Saturday, June 11, 2011
I used Airnav fuel planner to divide up the trip, specifying 220 miles between stops. I initially requested MOGAS but got zero results so had to go with 100LL. Next I used the comments section to check on facilities, restaurants and available hotels. I cross checked that information with AOPA's airport directory and came up with a list and some alternates. I started watching weather about a week ahead of time to get a feel for tendencies.
I also did some flight testing. I new we would have some lines of weather to cross over so did a few altitude tests. 4PS easily climbed to 9500 feet and even though Light Sport pilots are limited to 10,000' I knew I could go higher. (I suspect 4PS could go up to 12,000' if I had to get there...and I do carry a portable O2 bottle in the airplane...Sporty's).

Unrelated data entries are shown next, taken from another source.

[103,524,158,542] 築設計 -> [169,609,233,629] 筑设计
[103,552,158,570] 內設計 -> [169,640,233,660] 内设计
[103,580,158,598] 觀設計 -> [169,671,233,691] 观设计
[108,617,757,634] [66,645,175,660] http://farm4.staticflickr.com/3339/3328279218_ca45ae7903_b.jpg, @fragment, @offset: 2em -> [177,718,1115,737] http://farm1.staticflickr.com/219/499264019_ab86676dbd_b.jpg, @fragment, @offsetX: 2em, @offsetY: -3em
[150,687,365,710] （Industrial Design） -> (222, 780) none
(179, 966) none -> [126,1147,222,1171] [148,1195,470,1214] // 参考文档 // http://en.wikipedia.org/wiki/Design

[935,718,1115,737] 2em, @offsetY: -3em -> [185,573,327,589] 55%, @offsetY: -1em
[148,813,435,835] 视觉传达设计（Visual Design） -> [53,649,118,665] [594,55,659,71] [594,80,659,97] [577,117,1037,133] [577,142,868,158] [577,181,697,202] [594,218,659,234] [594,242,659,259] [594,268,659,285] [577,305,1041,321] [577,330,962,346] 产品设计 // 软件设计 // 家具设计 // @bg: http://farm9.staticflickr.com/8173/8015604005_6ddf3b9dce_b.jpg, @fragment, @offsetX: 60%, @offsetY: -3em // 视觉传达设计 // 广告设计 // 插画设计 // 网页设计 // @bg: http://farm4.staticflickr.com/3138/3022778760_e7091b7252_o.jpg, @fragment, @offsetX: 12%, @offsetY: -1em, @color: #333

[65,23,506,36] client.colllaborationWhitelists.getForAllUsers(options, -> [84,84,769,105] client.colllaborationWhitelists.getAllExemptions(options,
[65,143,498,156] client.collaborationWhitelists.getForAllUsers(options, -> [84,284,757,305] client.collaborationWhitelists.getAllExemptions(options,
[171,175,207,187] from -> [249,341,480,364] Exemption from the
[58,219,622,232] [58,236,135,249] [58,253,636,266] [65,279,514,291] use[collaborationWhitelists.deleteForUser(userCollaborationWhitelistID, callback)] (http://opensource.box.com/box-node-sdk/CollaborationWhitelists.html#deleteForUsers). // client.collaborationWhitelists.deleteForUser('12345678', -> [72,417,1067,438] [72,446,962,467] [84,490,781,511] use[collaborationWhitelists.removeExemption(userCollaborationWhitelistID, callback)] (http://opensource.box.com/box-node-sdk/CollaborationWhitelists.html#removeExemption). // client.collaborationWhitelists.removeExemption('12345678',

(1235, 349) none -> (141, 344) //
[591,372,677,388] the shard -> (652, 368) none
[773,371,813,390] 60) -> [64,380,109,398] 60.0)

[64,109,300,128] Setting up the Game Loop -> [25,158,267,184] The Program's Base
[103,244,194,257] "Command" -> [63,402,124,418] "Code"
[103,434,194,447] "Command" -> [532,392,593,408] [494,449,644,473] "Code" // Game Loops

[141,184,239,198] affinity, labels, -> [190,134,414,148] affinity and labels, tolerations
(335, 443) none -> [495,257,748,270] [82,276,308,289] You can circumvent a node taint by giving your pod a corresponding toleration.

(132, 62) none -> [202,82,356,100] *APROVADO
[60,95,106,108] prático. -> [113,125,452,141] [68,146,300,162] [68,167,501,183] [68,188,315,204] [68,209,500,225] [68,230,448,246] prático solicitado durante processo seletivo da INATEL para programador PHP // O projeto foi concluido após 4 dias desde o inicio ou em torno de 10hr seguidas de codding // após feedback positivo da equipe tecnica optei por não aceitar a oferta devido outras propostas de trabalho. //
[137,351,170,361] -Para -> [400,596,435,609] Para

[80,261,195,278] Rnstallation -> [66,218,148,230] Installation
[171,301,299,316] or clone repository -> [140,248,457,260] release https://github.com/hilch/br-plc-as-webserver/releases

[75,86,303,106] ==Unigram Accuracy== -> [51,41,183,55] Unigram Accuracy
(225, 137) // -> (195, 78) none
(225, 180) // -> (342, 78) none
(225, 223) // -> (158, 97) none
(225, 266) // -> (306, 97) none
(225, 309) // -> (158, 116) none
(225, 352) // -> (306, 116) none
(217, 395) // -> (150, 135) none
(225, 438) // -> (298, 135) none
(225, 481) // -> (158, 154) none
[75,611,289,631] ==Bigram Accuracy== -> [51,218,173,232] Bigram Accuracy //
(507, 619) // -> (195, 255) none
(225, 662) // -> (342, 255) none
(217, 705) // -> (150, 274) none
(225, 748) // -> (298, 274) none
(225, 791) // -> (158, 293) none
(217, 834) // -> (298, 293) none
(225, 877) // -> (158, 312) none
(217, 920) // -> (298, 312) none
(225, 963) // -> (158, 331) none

More troubling was an intermittent low fuel pressure warning. First appeared at top of climb, but developed into a truly random event. Turning on the standby electric pump did not increase the indicated pressure. I had Harry put an analog pressure gauge on and compared the pressure readings in the cockpit for different power settings. The engine driven mechanical pump was within limits while the cockpit indication was approximately 1 - 2 psi lower. We decided this was not a 'show stopper' and I will continue to investigate. (BTW, a few others spoke up during our session in Branson with the same issue, and Facebook has found even more complaining of this common problem. Dynon sensor, Piper plumbing, or Rotax fuel pressure, all have to be pursued.)
Another issue is my HS34. This electronic device gets input from a navigation source and outputs data to the AP74 autopilot. (All Dynon, except the input - Garmin 696 GPS or Garmin SL30 VOR.) This intermittent problem meant that instead of letting the GPS navigate, I would have to manually enter heading commands. This one seems to be heat related, if the plane sits on the ramp for awhile the HS34 doesn't work. Dynon has provided an RMA for me to return the unit for inspection.
So, with all known problems mitigated we took off to the west from our little home field at Butter Valley. It was a very hazy morning but smooth air. First stop would be KIDI (Jimmy Stewart) and as luck would have it the air got bumpy. The haze turned into cumulus with late morning heating and the gusts picked up as well. METAR (I love my 696) read gusts to 24 kts, but right down the runway. No problems except to say that a LSA does feel just about every breeze that comes along.
A short rest/fuel stop and we were off to KBJJ (Wayne County) to spend the evening with relatives. The cumulus clouds were still growing and it took some weaving to stay clear of clouds. 4PS reached her new altitude record of 10,500' with 75% of the tops beneath us. Afternoon heating would grow these clouds into monsters, but after just a few miles we were in the clear. Although we would fight strong headwinds, I elected to stay at altitude to enjoy the smooth air. This resulted in an uneventful flight, I like that.
Just a quick note here to talk about VFR Flight Plans. I don't use them. A very strong believer in Flight Following, I find it a much better tracking resource and I don't have to worry about forgetting to close my flight plan at my destination.
1014 miles, 64 gallons, 11 hours and about $375 in fuel.